Give only the number of lines in the following entries where "cleared" appears.

#### Records for the exercise ####

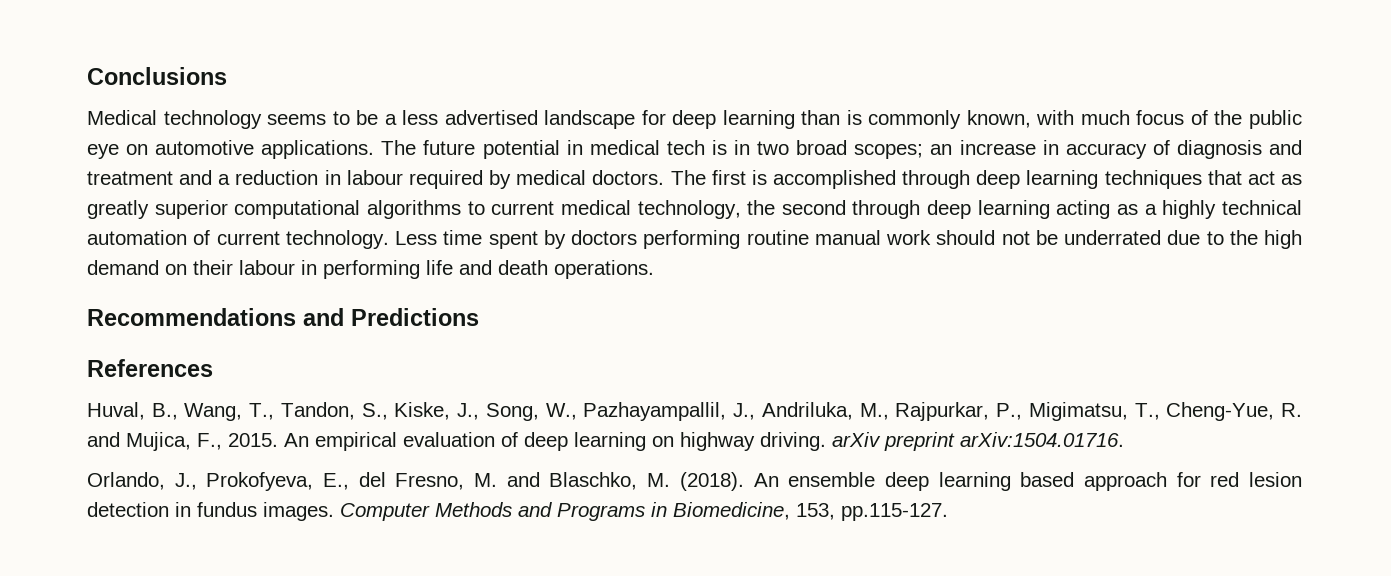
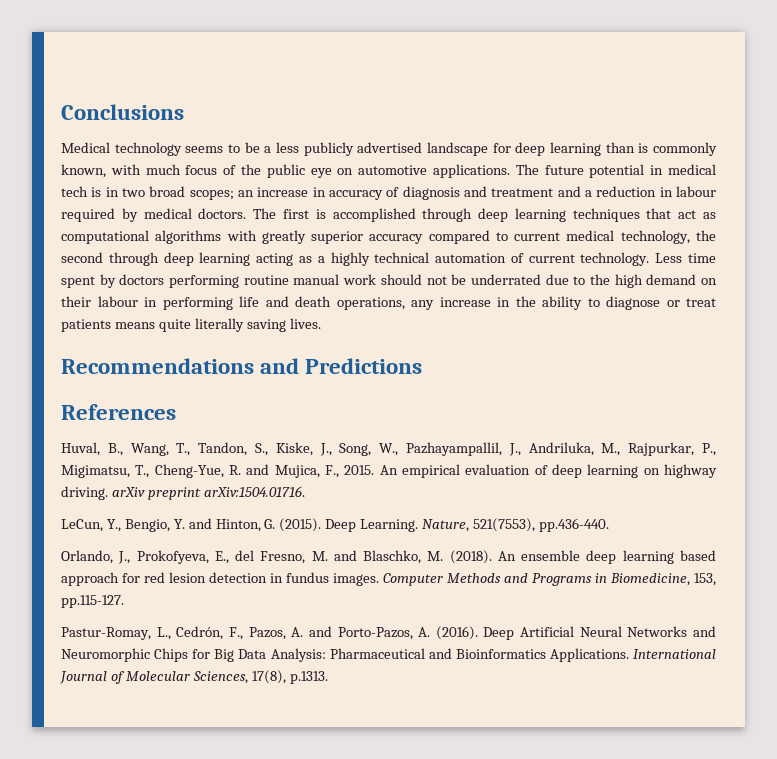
- Medical technology seems to be a less advertised landscape for deep learning than is commonly known, with much focus of the public eye on automotive applications.
+ Medical technology seems to be a less publicly advertised landscape for deep learning than is commonly known, with much focus of the public eye on automotive applications.
- The first is accomplished through deep learning techniques that act as greatly superior computational algorithms to current medical technology, the second through deep learning acting as a highly technical automation of current technology.
+ The first is accomplished through deep learning techniques that act as computational algorithms with greatly superior accuracy compared to current medical technology, the second through deep learning acting as a highly technical automation of current technology.
- Less time spent by doctors performing routine manual work should not be underrated due to the high demand on their labour in performing life and death operations.
+ Less time spent by doctors performing routine manual work should not be underrated due to the high demand on their labour in performing life and death operations, any increase in the ability to diagnose or treat patients means quite literally saving lives.
+ LeCun, Y., Bengio, Y. and Hinton, G. (2015). Deep Learning. Nature, 521(7553), pp.436-440.
+ Pastur-Romay, L., Cedrón, F., Pazos, A. and Porto-Pazos, A. (2016). Deep Artificial Neural Networks and Neuromorphic Chips for Big Data Analysis: Pharmaceutical and Bioinformatics Applications. International Journal of Molecular Sciences, 17(8), p.1313.

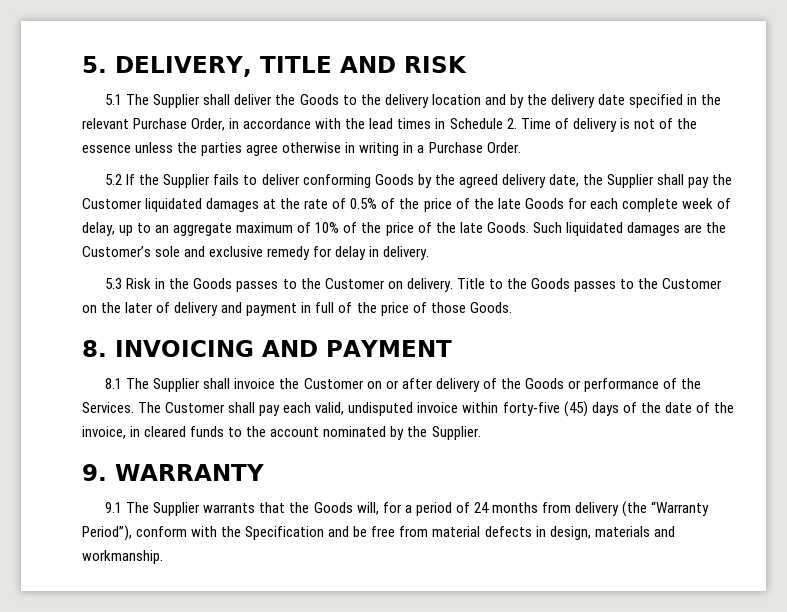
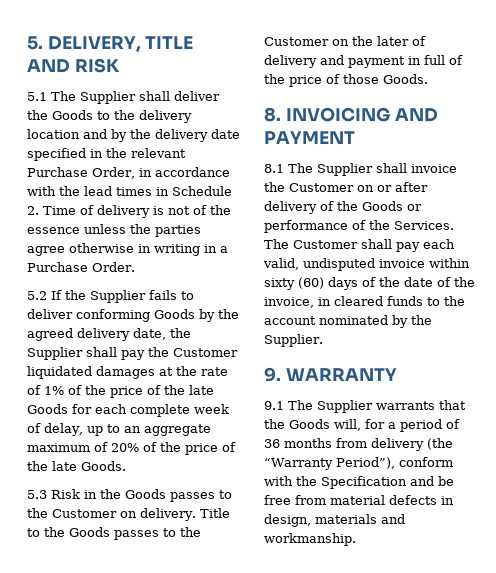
- 5.2 If the Supplier fails to deliver conforming Goods by the agreed delivery date, the Supplier shall pay the Customer liquidated damages at the rate of 0.5% of the price of the late Goods for each complete week of delay, up to an aggregate maximum of 10% of the price of the late Goods. Such liquidated damages are the Customer’s sole and exclusive remedy for delay in delivery.
+ 5.2 If the Supplier fails to deliver conforming Goods by the agreed delivery date, the Supplier shall pay the Customer liquidated damages at the rate of 1% of the price of the late Goods for each complete week of delay, up to an aggregate maximum of 20% of the price of the late Goods.
- The Customer shall pay each valid, undisputed invoice within forty-five (45) days of the date of the invoice, in cleared funds to the account nominated by the Supplier.
+ The Customer shall pay each valid, undisputed invoice within sixty (60) days of the date of the invoice, in cleared funds to the account nominated by the Supplier.
- 9.1 The Supplier warrants that the Goods will, for a period of 24 months from delivery (the “Warranty Period”), conform with the Specification and be free from material defects in design, materials and workmanship.
+ 9.1 The Supplier warrants that the Goods will, for a period of 36 months from delivery (the “Warranty Period”), conform with the Specification and be free from material defects in design, materials and workmanship.

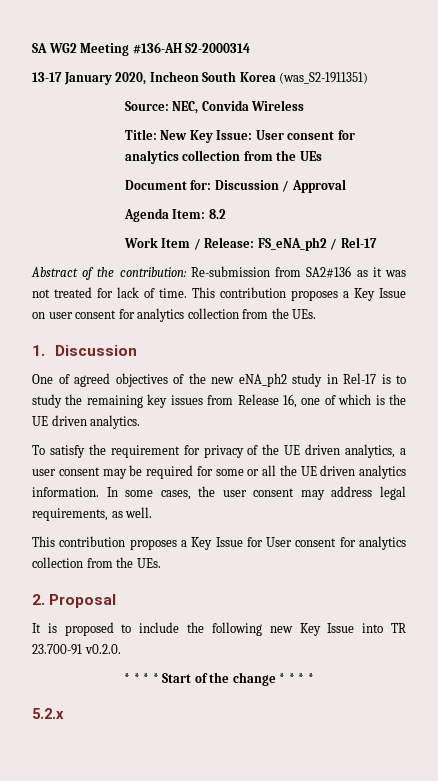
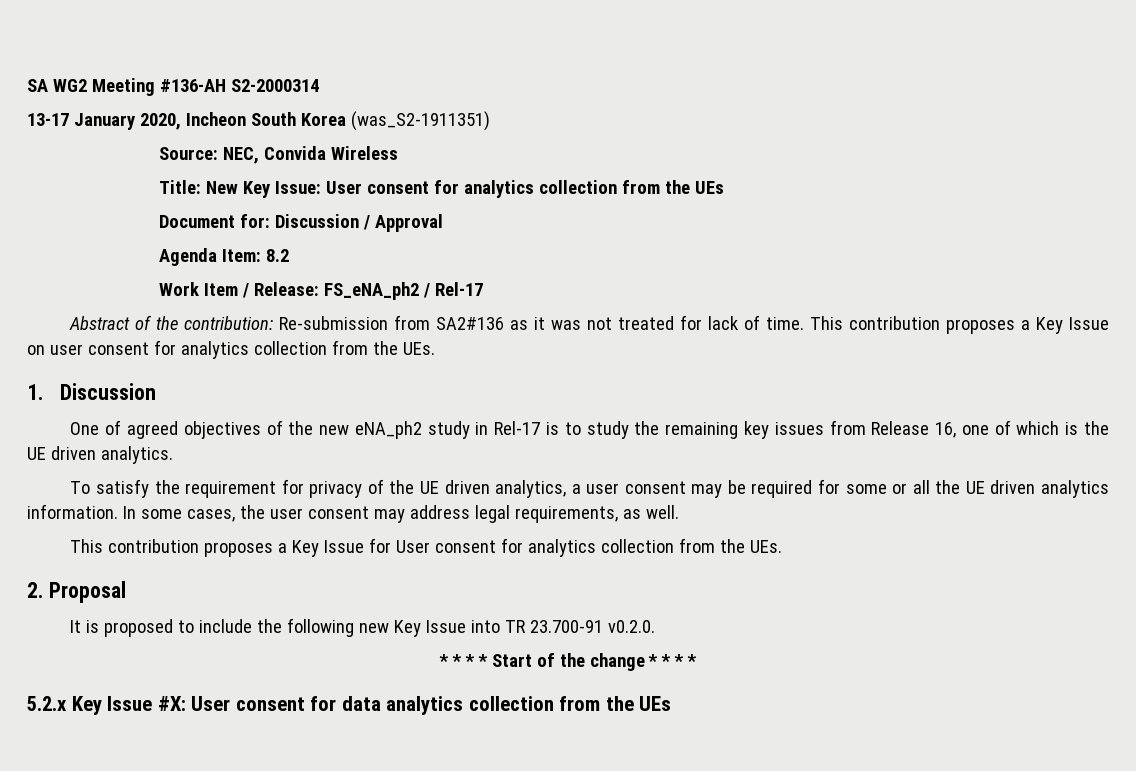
- 5.2.x
+ 5.2.x Key Issue #X: User consent for data analytics collection from the UEs

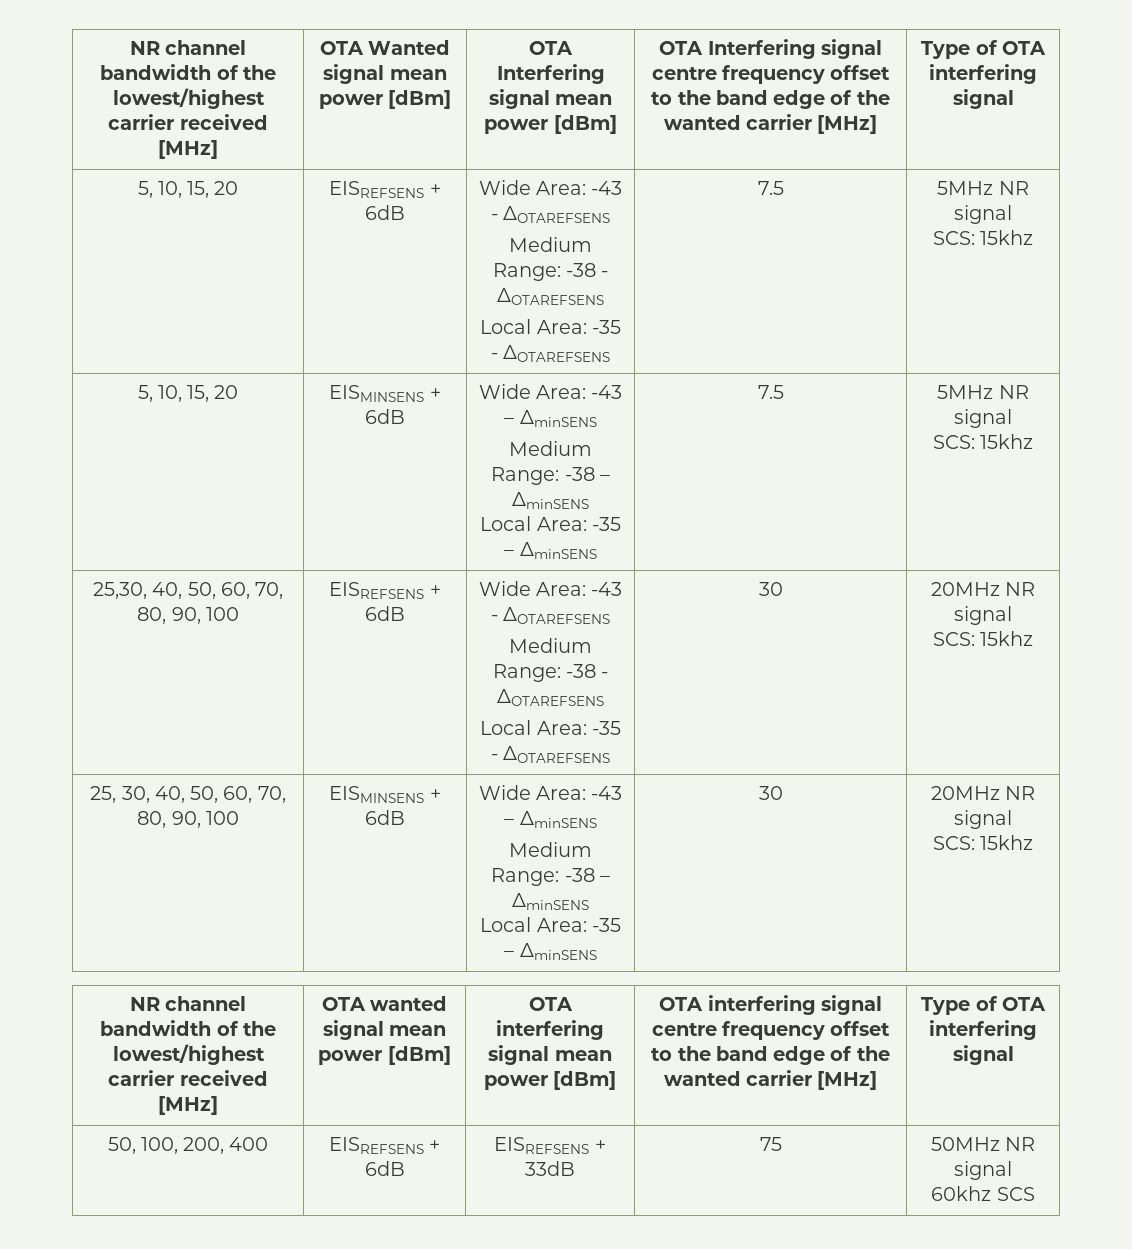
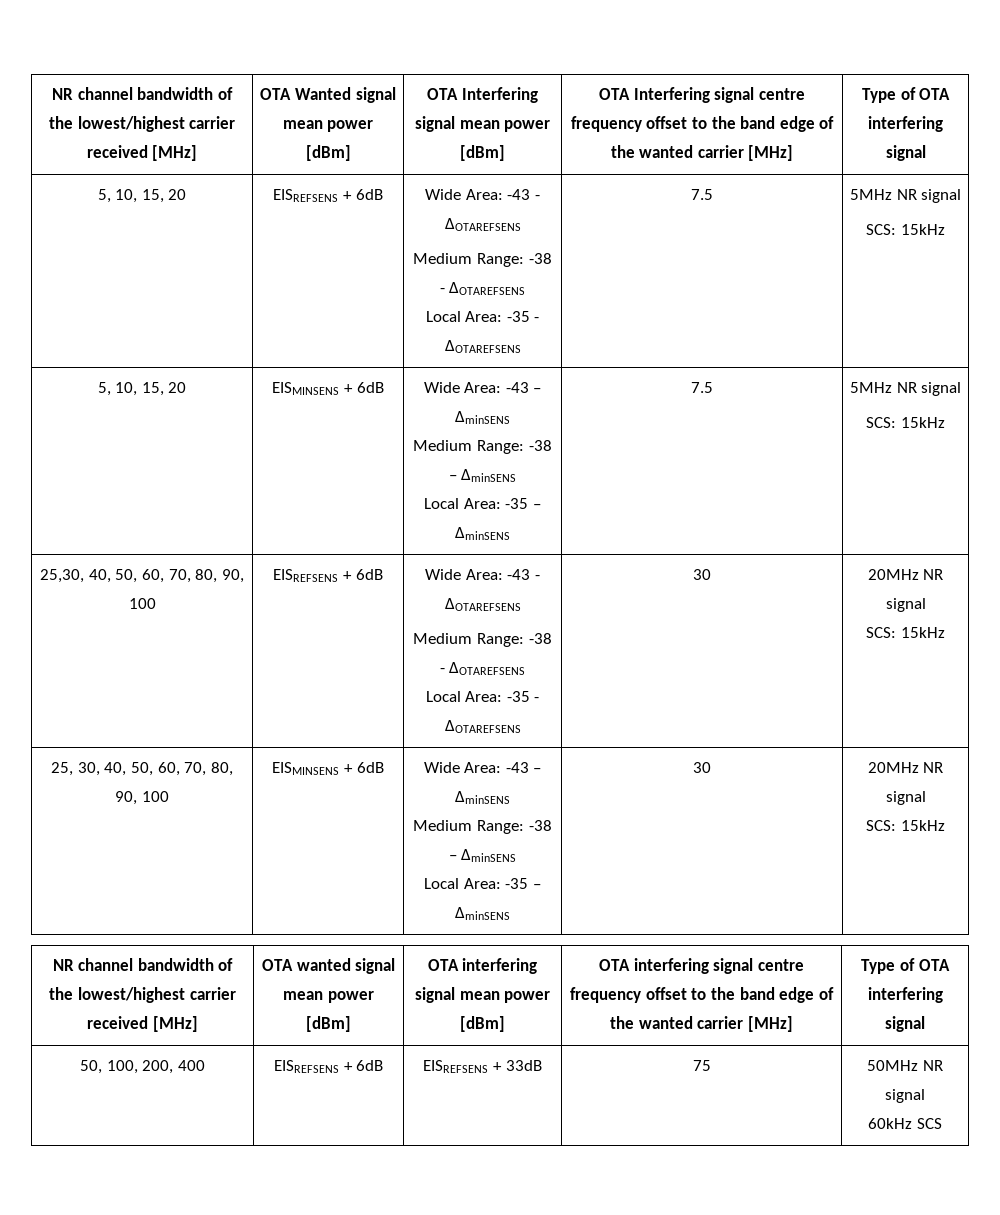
  5, 10, 15, 20 | EISREFSENS + 6dB | Wide Area: -43 - ΔOTAREFSENS
  Medium Range: -38 - ΔOTAREFSENS
  Local Area: -35 - ΔOTAREFSENS | 7.5 | 5MHz NR signal
- SCS: 15khz
+ SCS: 15kHz
  5, 10, 15, 20 | EISMINSENS + 6dB | Wide Area: -43 – ΔminSENS
  Medium Range: -38 – ΔminSENS
  Local Area: -35 – ΔminSENS | 7.5 | 5MHz NR signal
- SCS: 15khz
+ SCS: 15kHz
  25,30, 40, 50, 60, 70, 80, 90, 100 | EISREFSENS + 6dB | Wide Area: -43 - ΔOTAREFSENS
  Medium Range: -38 - ΔOTAREFSENS
  Local Area: -35 - ΔOTAREFSENS | 30 | 20MHz NR signal
- SCS: 15khz
+ SCS: 15kHz
  25, 30, 40, 50, 60, 70, 80, 90, 100 | EISMINSENS + 6dB | Wide Area: -43 – ΔminSENS
  Medium Range: -38 – ΔminSENS
  Local Area: -35 – ΔminSENS | 30 | 20MHz NR signal
- SCS: 15khz
+ SCS: 15kHz
  50, 100, 200, 400 | EISREFSENS + 6dB | EISREFSENS + 33dB | 75 | 50MHz NR signal
- 60khz SCS
+ 60kHz SCS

####

**The completed task**
2